Lets take another example to illustrate the point. I observe my parents as a child, and also other parents, when I am a parent myself. From that and other learning I know that some basics at the starting point of a child's development are critical. If you say something you should always follow through, always be there when they need you etc. etc. I don't believe that all children will end up the same, but I can learn. I don't have to always start from scratch.
So trying to exactly replicate the starting conditions might well be wasteful, it is in anyway impossible. However in the context of experiments and transfer of learning (the objectives of the post) one would not be attempting an exact replication, but rather to say something along the lines of XYZ put these things in place, had these resources and took these actions and things worked for them. Having done that, you move on work out the degree to which you can replicate those starting conditions, or where, given your local context to have to provide a substitute. You then take action and monitor, reinforcing good patterns, disrupting the bad ones.

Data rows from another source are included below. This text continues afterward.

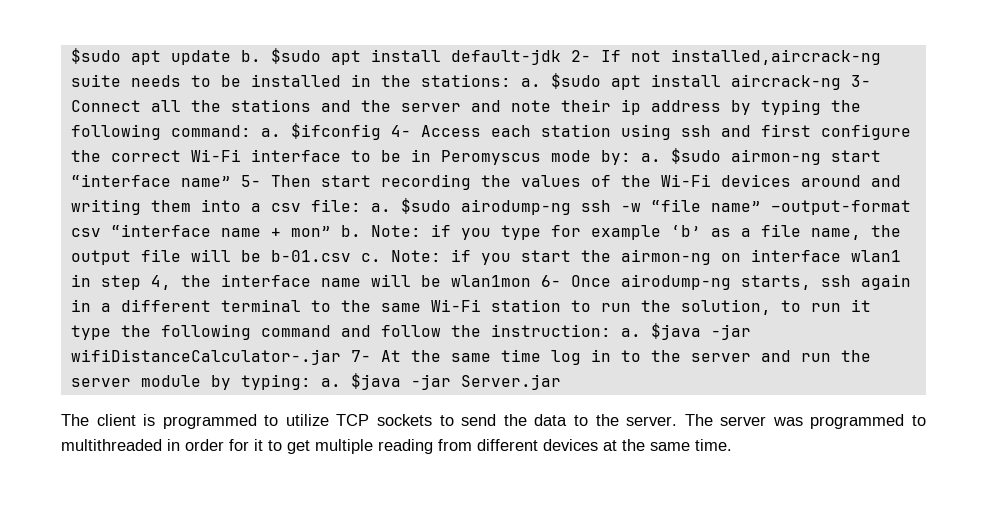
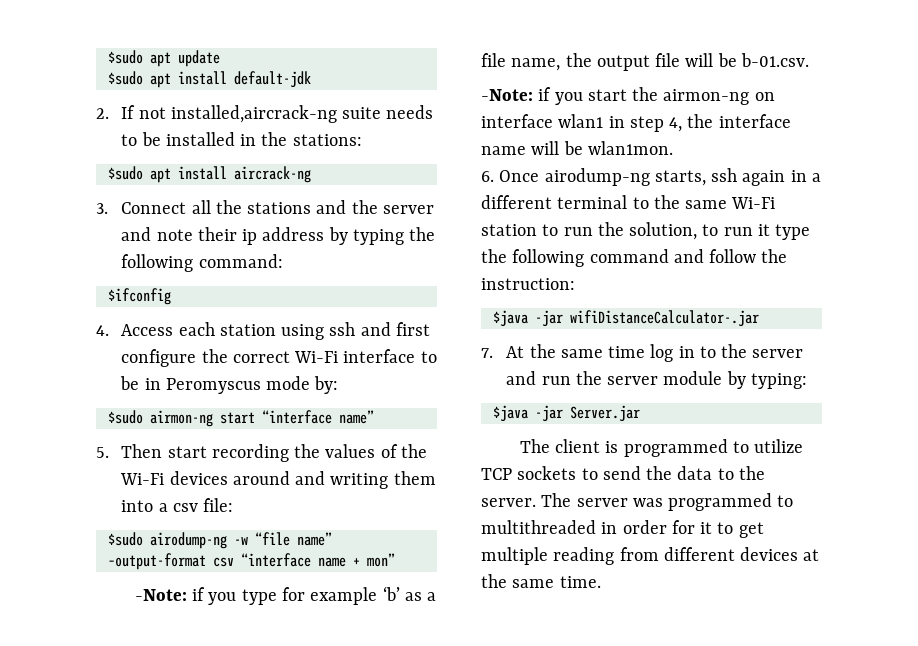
[240,50,261,62] b. -> (220, 58) //
[570,50,591,62] 2- -> [96,108,109,119] // 2.
[520,78,541,87] a. -> (362, 140) //
[850,75,871,87] 3- -> [96,203,108,214] // 3.
[260,128,281,137] a. -> (283, 261) //
[390,125,411,137] 4- -> [96,325,109,336] // 4.
[640,153,661,162] a. -> (339, 385) //
[240,175,261,187] 5- -> [96,447,109,458] // 5.
[370,203,391,212] a. -> (234, 505) //
[580,200,611,212] ssh -> (227, 540) none
[340,225,421,237] b. Note: -> [134,589,187,601] // -Note:
[270,250,441,262] b-01.csv c. Note: -> [740,53,809,67] [481,89,533,101] b-01.csv. // -Note:
[450,275,561,287] wlan1mon 6- -> [587,141,673,155] [481,171,494,182] wlan1mon. // 6.
[620,328,641,337] a. -> (575, 284) //
[350,350,371,362] 7- -> [481,348,493,358] // 7.
[320,378,341,387] a. -> (807, 381) //

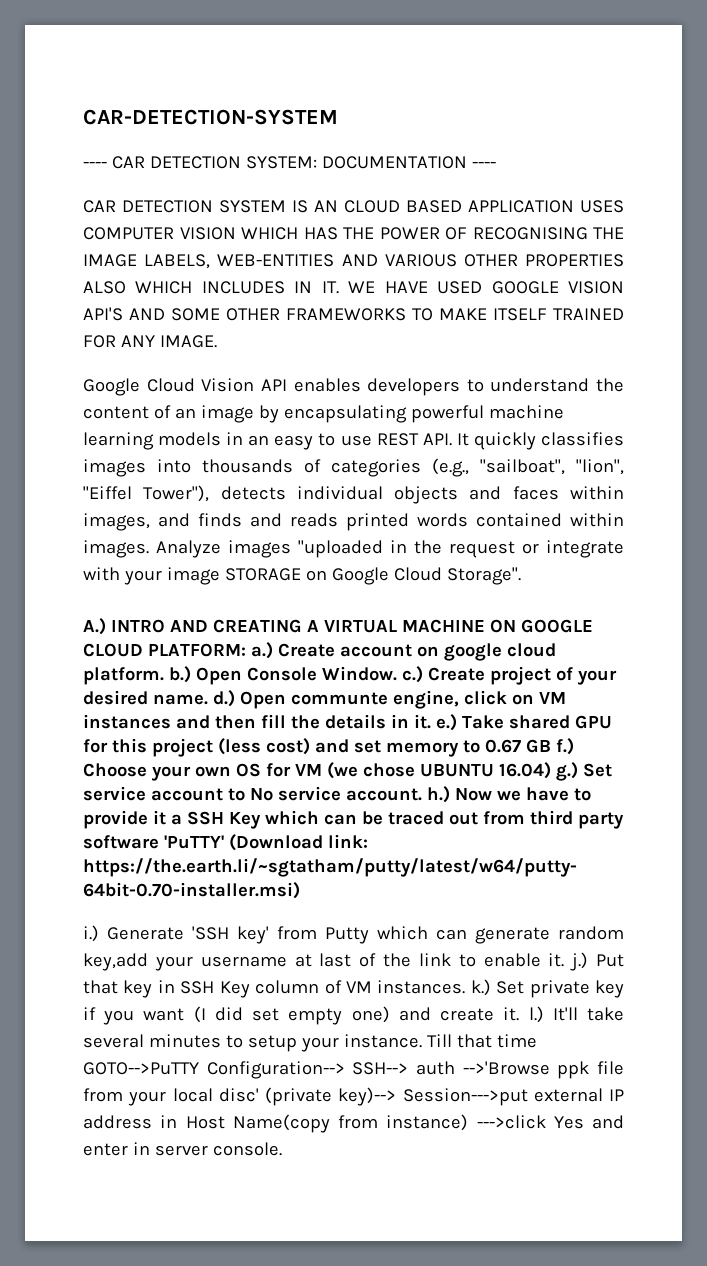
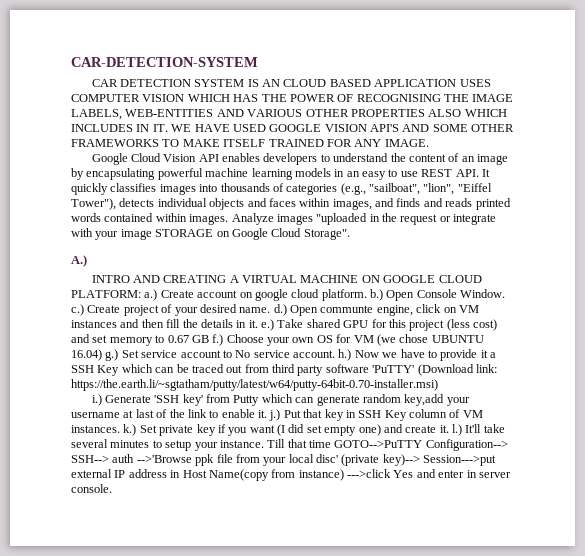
[83,156,496,169] // ---- CAR DETECTION SYSTEM: DOCUMENTATION ---- -> (258, 62) none
(106, 626) none -> (87, 261) //

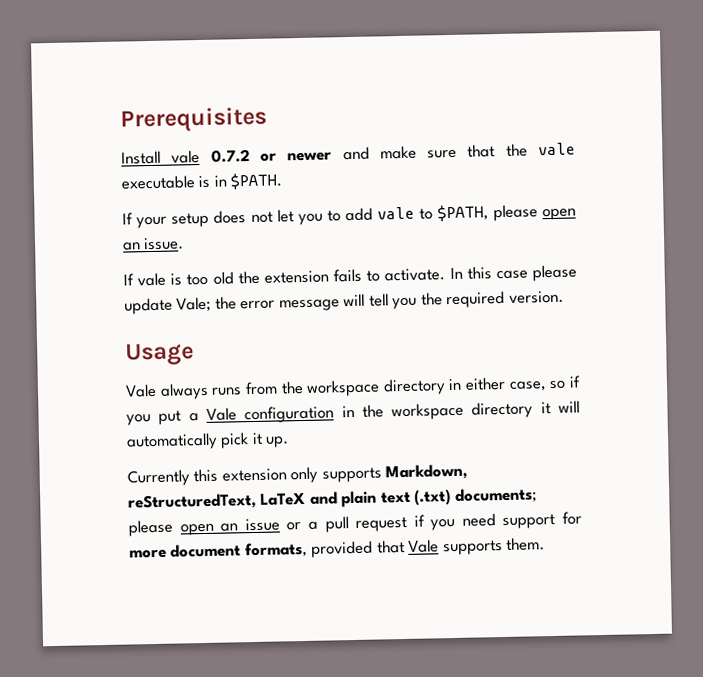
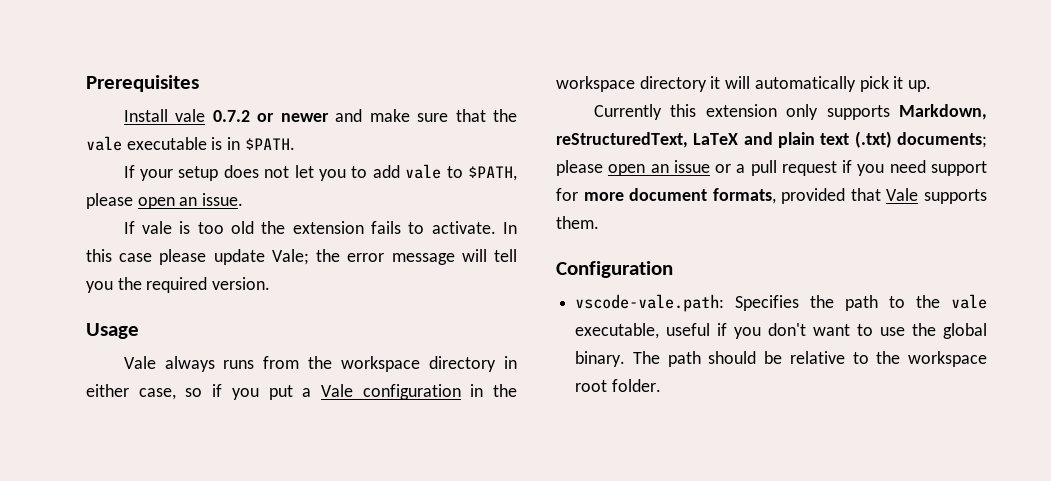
(546, 544) none -> [556,261,673,278] [575,294,987,312] [575,323,987,339] [575,351,987,367] [575,379,661,392] // Configuration // vscode-vale.path: Specifies the path to the vale executable, useful if you don't want to use the global binary. The path should be relative to the workspace root folder.

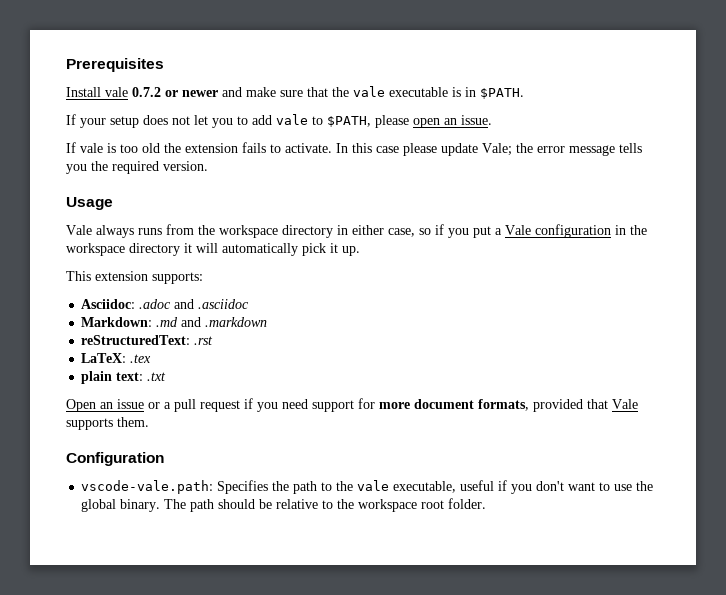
[461,249,517,262] will tell -> [619,143,642,153] tells
[593,104,987,120] [556,131,987,148] [556,160,646,176] Currently this extension only supports Markdown, reStructuredText, LaTeX and plain text (.txt) documents; please open -> [66,271,203,284] [81,299,250,309] [81,317,268,327] [81,335,214,345] [81,353,152,363] [81,371,167,384] [66,399,96,412] This extension supports: // Asciidoc: .adoc and .asciidoc // Markdown: .md and .markdown // reStructuredText: .rst // LaTeX: .tex // plain text: .txt // Open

Now here is where we diverge. As the Balle-Argentee case makes clear, it is exactly this process that leads to the destruction of the Silver Bullet. How do we know which parts of the starting conditions can safely be traded out and which not? The original team doesn't (their experience is both particular and no longer true), and neither do I because the conditions under which I am working are different (location, people, problem mix etc). And then I have to decide whether, given the differences, a particular pattern is "good" and another is "bad". The fact is that I don't, and can't, KNOW.

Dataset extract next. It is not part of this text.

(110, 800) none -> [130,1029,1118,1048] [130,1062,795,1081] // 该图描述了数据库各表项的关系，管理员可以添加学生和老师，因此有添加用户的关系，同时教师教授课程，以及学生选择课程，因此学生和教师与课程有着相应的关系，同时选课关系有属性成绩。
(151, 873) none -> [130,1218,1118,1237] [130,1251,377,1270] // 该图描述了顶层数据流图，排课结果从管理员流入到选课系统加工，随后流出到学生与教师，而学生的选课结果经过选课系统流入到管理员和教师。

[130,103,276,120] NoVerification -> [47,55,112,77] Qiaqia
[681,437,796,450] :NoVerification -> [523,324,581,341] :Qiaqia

At every stage I am forced to make decisions based on grossly inadequate understanding of what I am doing (actually, it seems to me that, with enough diversity in the team we can make fairly good decisions due to some emergent product of convergent intuition) and the effects of those decisions. Never mind me, go and read Nicholas Taleb
Now I summarised that quickly in the phrase: In any complex system you can never replicate outcome, but you can replicate starting conditions. As a summary I stand by it, hopefully now I have fleshed out the detail a bit hopefully Earl may modify his criticism!
Modified, yes. although I don't know if we are any more aligned on this (just this) point. Johnnie, Jon H, any comments?
If not, then it is back to the Sassy Red.
Good idea, beer is the universal solvent, deconstructing our certainties and returning our knowledge DNA to the puddle of combinatory possibilities from which all great ideas (and some half assed one*) spring; the endlessly replicable initial condition.
*The vast majority of half-assed ideas comes from brain-storming sessions in marketing departments of major corporations.